▸ PROVIDED DATA:
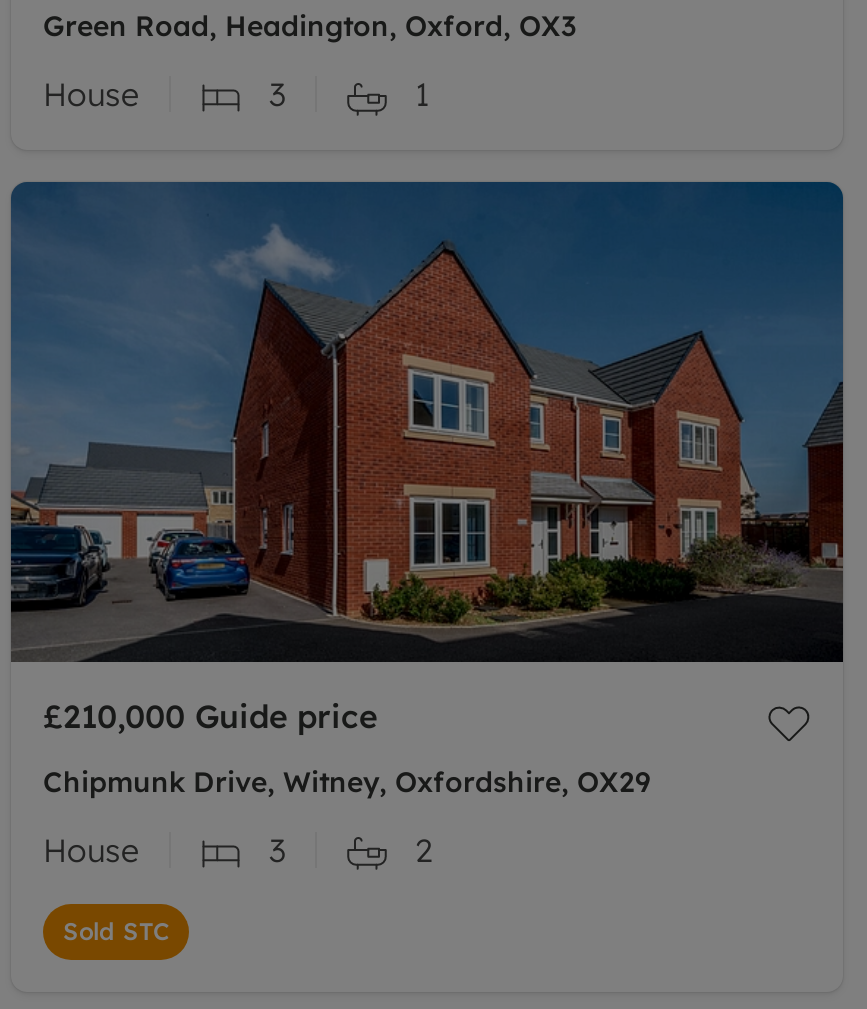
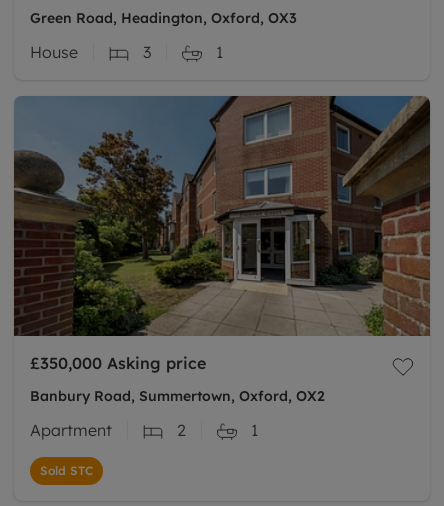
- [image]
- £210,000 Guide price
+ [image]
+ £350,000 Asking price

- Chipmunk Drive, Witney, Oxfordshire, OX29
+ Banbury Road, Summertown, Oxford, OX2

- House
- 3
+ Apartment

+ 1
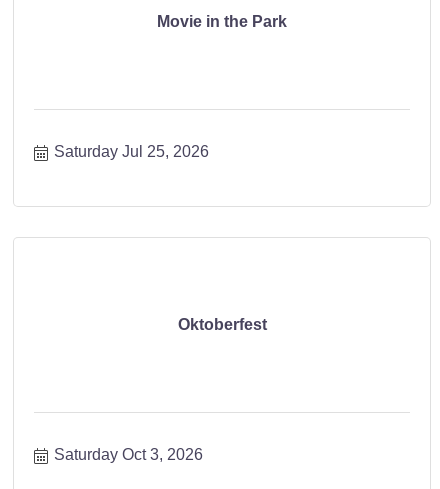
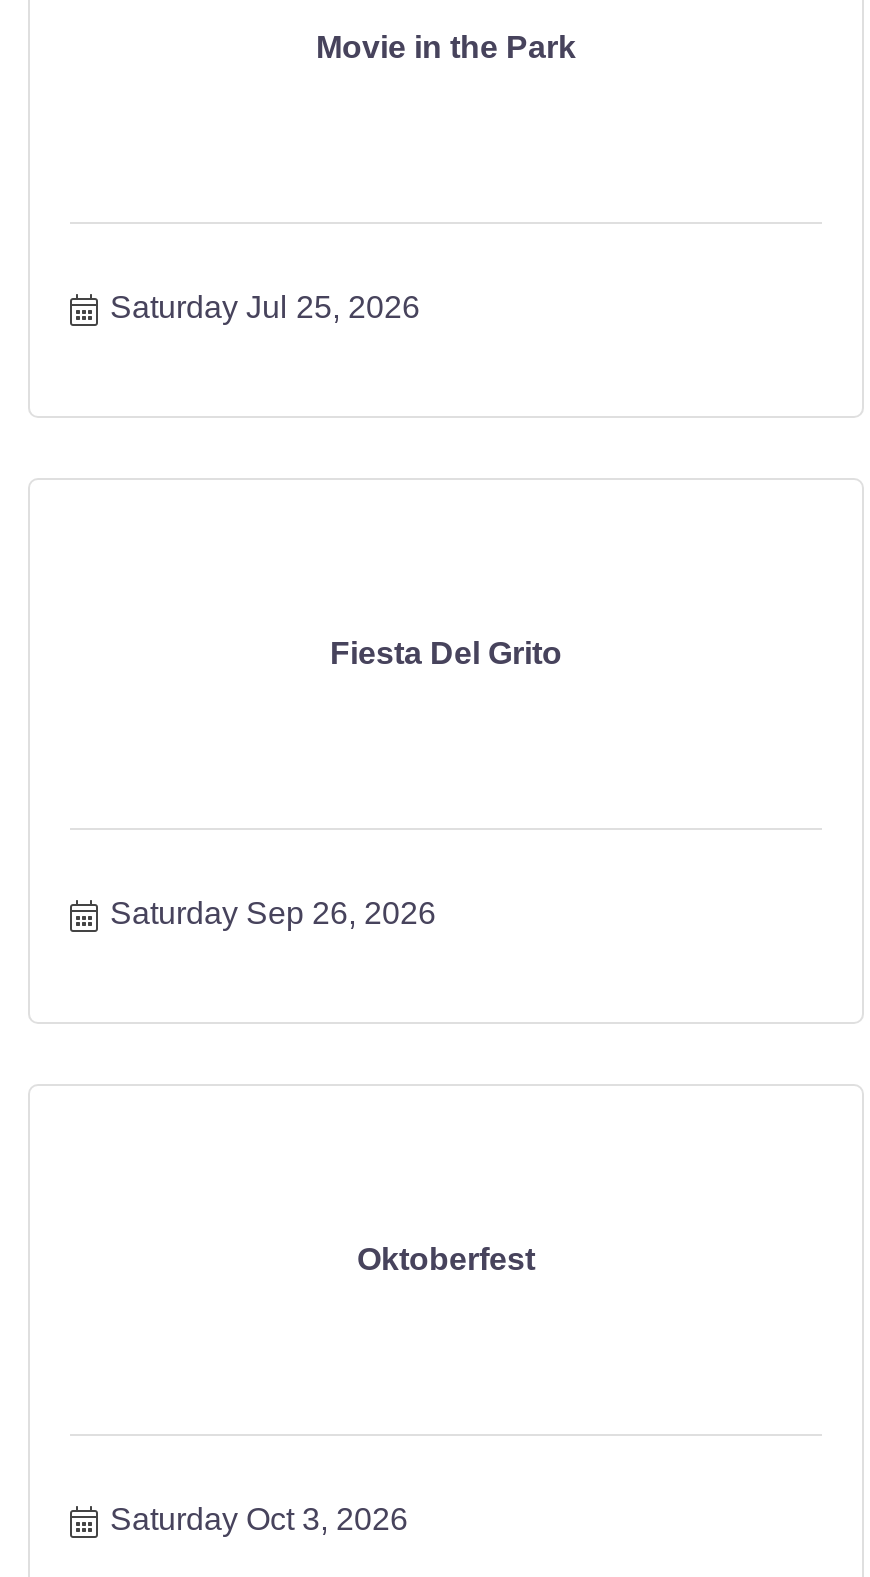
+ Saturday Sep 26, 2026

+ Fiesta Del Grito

▸ WHAT YOU NEED TO DO: Leave the pictures out and reproduce every record above exactly.

▸ TASK ANSWER:
- [image]
- £210,000 Guide price
+ [image]
+ £350,000 Asking price

- Chipmunk Drive, Witney, Oxfordshire, OX29
+ Banbury Road, Summertown, Oxford, OX2

- House
- 3
+ Apartment

+ 1
+ Saturday Sep 26, 2026

+ Fiesta Del Grito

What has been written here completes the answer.